◆ Your task
Please print exactly the lines running from the one that contains "(162, 103) //" to the end of the data, with both lines included.

◆ Data extract
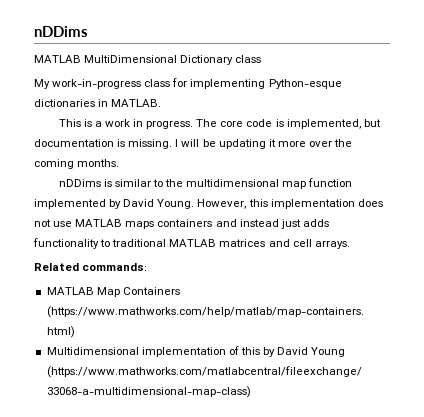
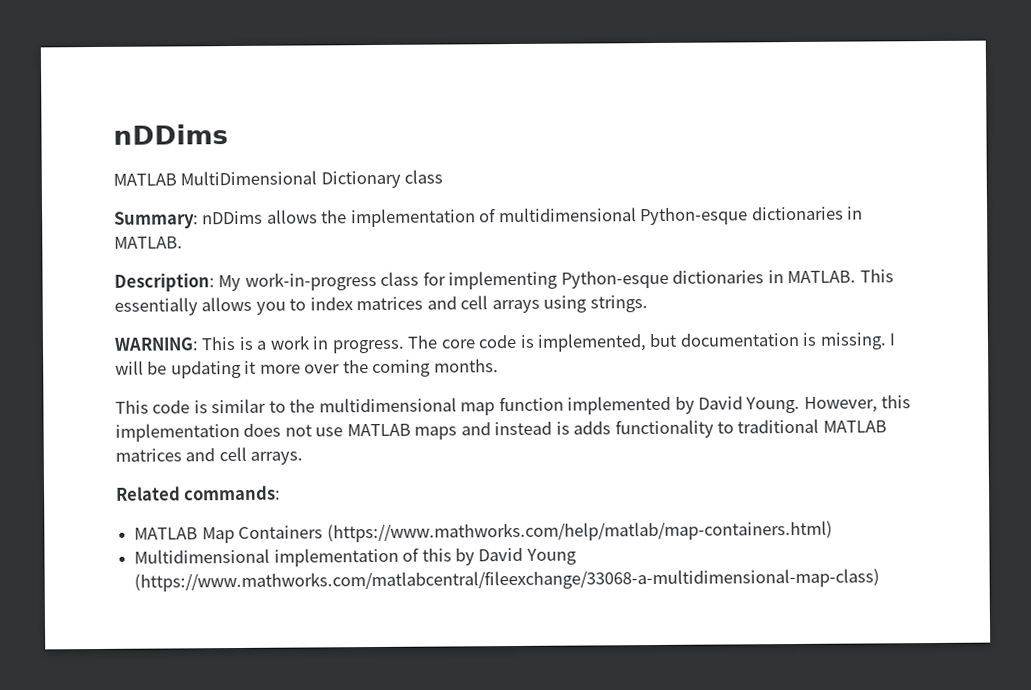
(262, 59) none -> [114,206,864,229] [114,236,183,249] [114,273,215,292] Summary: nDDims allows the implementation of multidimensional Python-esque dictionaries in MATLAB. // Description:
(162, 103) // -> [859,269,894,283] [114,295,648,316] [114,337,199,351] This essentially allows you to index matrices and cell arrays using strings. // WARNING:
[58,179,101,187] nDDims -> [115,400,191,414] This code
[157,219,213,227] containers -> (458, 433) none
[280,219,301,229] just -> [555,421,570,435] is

◆ Solution for this problem
(162, 103) // -> [859,269,894,283] [114,295,648,316] [114,337,199,351] This essentially allows you to index matrices and cell arrays using strings. // WARNING:
[58,179,101,187] nDDims -> [115,400,191,414] This code
[157,219,213,227] containers -> (458, 433) none
[280,219,301,229] just -> [555,421,570,435] is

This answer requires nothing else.